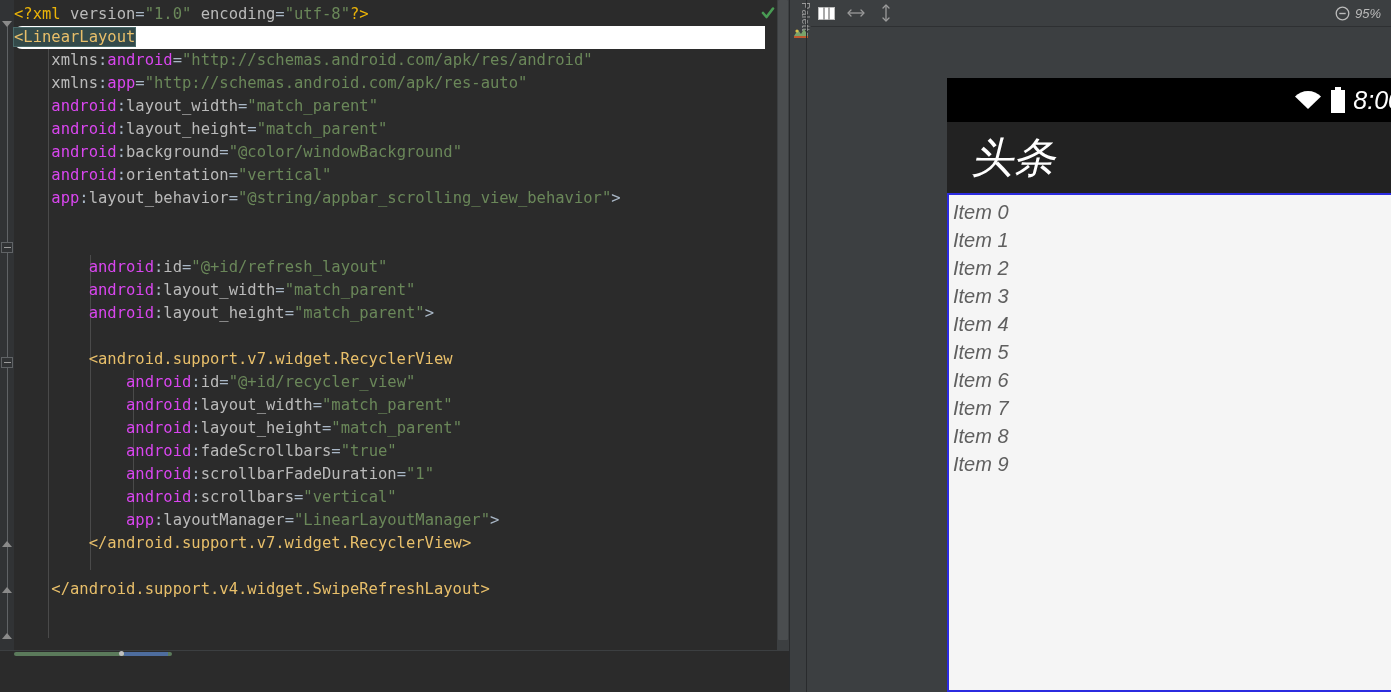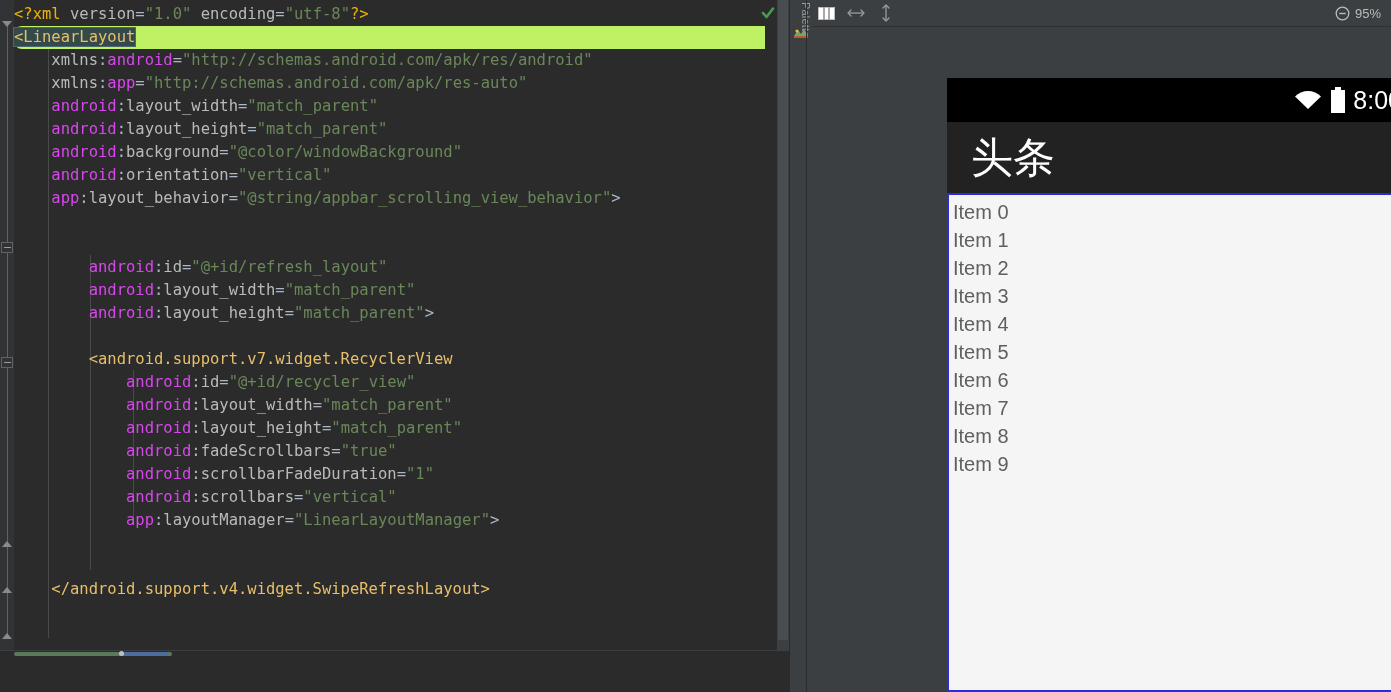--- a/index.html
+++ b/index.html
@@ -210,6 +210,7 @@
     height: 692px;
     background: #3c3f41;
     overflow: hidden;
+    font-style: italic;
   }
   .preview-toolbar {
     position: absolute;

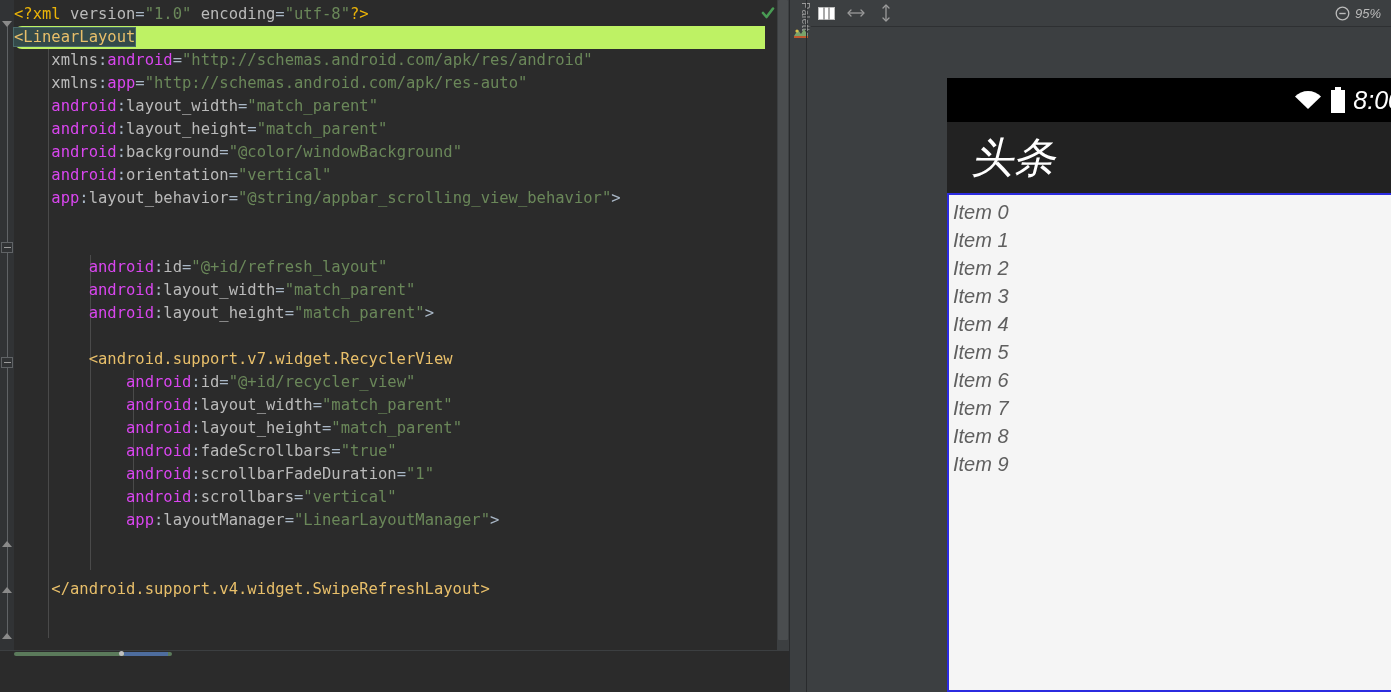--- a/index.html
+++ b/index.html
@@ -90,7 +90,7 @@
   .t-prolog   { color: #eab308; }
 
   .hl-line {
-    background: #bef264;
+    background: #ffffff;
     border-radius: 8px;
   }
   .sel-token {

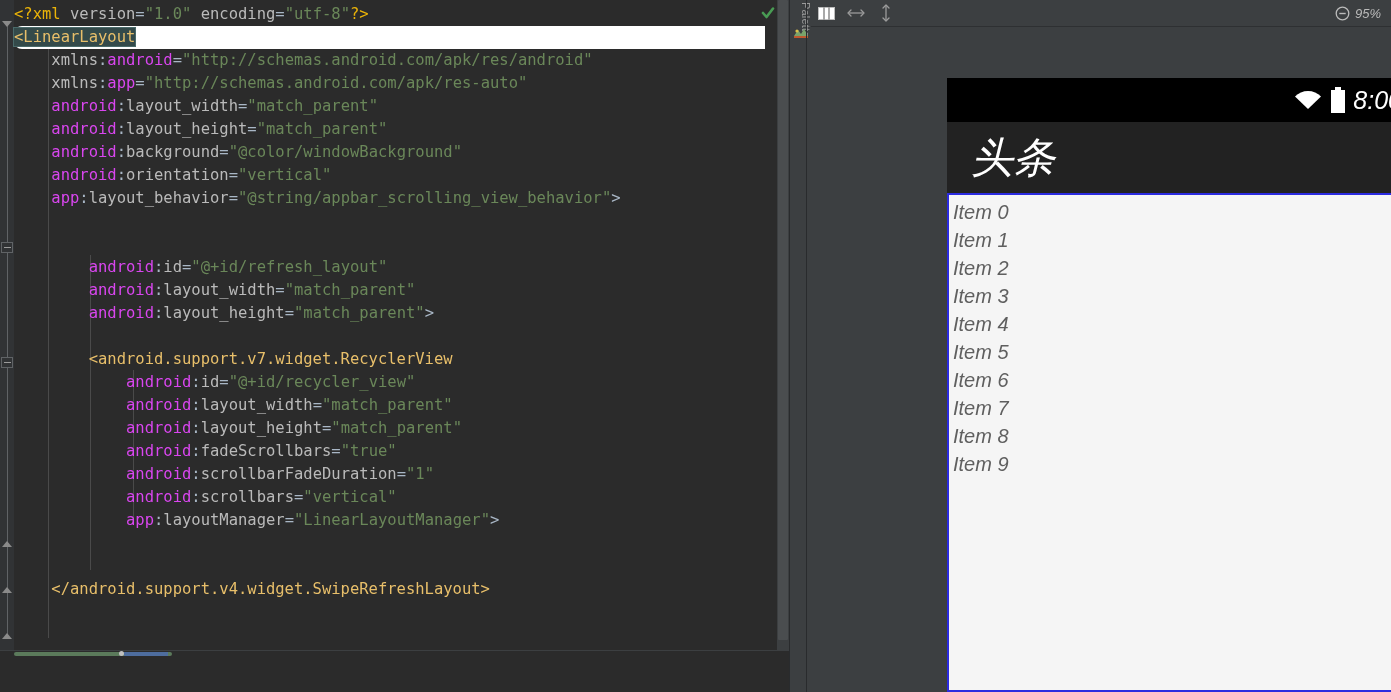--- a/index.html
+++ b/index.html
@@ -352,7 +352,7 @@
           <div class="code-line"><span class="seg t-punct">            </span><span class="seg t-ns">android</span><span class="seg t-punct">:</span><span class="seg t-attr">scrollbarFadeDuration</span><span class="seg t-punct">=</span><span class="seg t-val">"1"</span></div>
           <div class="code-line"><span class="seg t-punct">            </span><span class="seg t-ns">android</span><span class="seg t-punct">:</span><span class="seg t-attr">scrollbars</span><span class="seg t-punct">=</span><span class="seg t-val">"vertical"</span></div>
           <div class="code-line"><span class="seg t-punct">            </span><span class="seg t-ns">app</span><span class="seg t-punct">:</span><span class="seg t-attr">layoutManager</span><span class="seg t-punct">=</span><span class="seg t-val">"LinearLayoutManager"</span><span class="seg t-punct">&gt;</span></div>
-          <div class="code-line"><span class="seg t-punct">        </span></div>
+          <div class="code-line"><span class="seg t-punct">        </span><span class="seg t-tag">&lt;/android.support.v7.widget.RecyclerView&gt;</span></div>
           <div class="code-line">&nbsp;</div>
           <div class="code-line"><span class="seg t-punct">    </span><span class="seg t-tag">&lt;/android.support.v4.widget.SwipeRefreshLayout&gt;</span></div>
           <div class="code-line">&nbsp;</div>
◆ ◆ ◆ ◆ ◆ ◆ ◆
WHAT THE TASK REQUIRES:
Return the material word for word, images omitted.

REPLY TO THE TASK:
--- a/index.html
+++ b/index.html
@@ -210,6 +210,7 @@
     height: 692px;
     background: #3c3f41;
     overflow: hidden;
+    font-style: italic;
   }
   .preview-toolbar {
     position: absolute;

--- a/index.html
+++ b/index.html
@@ -90,7 +90,7 @@
   .t-prolog   { color: #eab308; }
 
   .hl-line {
-    background: #bef264;
+    background: #ffffff;
     border-radius: 8px;
   }
   .sel-token {

--- a/index.html
+++ b/index.html
@@ -352,7 +352,7 @@
           <div class="code-line"><span class="seg t-punct">            </span><span class="seg t-ns">android</span><span class="seg t-punct">:</span><span class="seg t-attr">scrollbarFadeDuration</span><span class="seg t-punct">=</span><span class="seg t-val">"1"</span></div>
           <div class="code-line"><span class="seg t-punct">            </span><span class="seg t-ns">android</span><span class="seg t-punct">:</span><span class="seg t-attr">scrollbars</span><span class="seg t-punct">=</span><span class="seg t-val">"vertical"</span></div>
           <div class="code-line"><span class="seg t-punct">            </span><span class="seg t-ns">app</span><span class="seg t-punct">:</span><span class="seg t-attr">layoutManager</span><span class="seg t-punct">=</span><span class="seg t-val">"LinearLayoutManager"</span><span class="seg t-punct">&gt;</span></div>
-          <div class="code-line"><span class="seg t-punct">        </span></div>
+          <div class="code-line"><span class="seg t-punct">        </span><span class="seg t-tag">&lt;/android.support.v7.widget.RecyclerView&gt;</span></div>
           <div class="code-line">&nbsp;</div>
           <div class="code-line"><span class="seg t-punct">    </span><span class="seg t-tag">&lt;/android.support.v4.widget.SwipeRefreshLayout&gt;</span></div>
           <div class="code-line">&nbsp;</div>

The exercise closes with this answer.